**DATA TO EXAMINE**
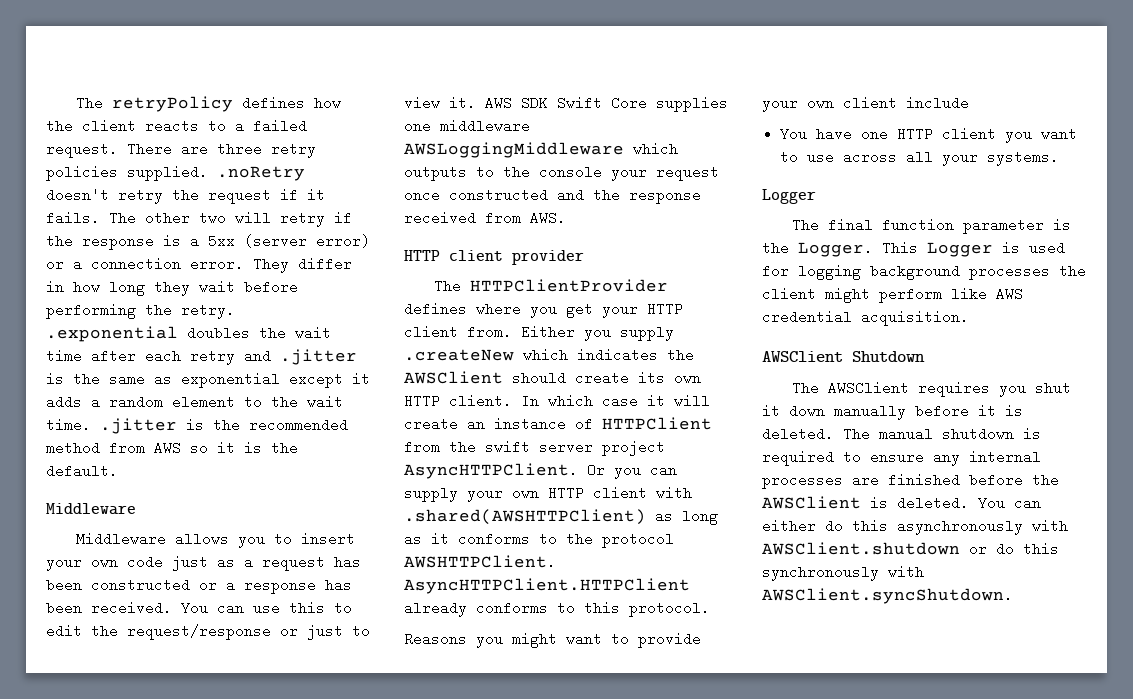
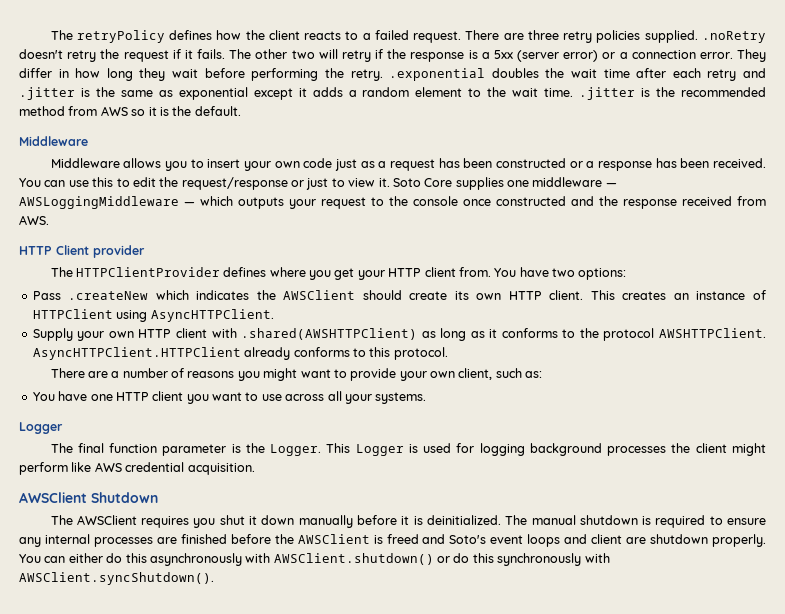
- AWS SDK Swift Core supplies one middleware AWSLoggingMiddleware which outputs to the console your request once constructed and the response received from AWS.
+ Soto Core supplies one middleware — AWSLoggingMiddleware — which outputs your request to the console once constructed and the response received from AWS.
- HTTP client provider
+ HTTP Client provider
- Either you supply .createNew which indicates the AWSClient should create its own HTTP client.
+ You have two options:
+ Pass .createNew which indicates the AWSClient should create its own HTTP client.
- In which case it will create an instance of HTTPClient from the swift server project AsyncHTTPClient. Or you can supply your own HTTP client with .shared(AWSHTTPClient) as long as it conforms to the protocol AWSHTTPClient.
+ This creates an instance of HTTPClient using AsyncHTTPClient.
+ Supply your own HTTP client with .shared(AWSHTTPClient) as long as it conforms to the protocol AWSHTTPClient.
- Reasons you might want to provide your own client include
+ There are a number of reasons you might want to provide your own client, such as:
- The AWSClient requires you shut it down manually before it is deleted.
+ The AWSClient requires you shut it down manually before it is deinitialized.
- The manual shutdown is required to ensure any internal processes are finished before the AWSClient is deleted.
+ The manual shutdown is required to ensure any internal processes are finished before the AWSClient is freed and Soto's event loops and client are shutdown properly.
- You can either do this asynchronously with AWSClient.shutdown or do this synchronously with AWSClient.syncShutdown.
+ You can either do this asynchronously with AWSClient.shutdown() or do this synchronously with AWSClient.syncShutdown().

---

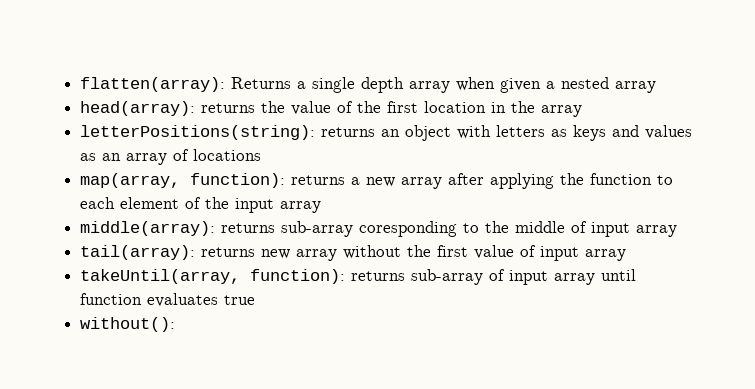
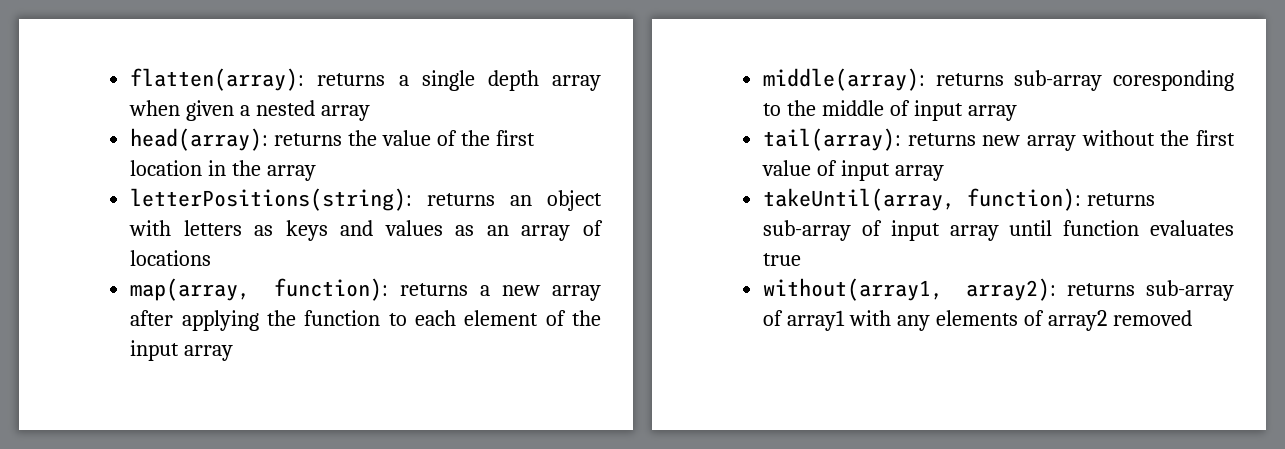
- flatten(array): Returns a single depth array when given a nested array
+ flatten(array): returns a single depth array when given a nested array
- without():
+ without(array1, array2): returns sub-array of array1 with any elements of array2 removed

**EXERCISE GOAL**
Whichever lines of the data include the word "AWSLoggingMiddleware", pull them out.

**SOLUTION TO THE EXERCISE**
- AWS SDK Swift Core supplies one middleware AWSLoggingMiddleware which outputs to the console your request once constructed and the response received from AWS.
+ Soto Core supplies one middleware — AWSLoggingMiddleware — which outputs your request to the console once constructed and the response received from AWS.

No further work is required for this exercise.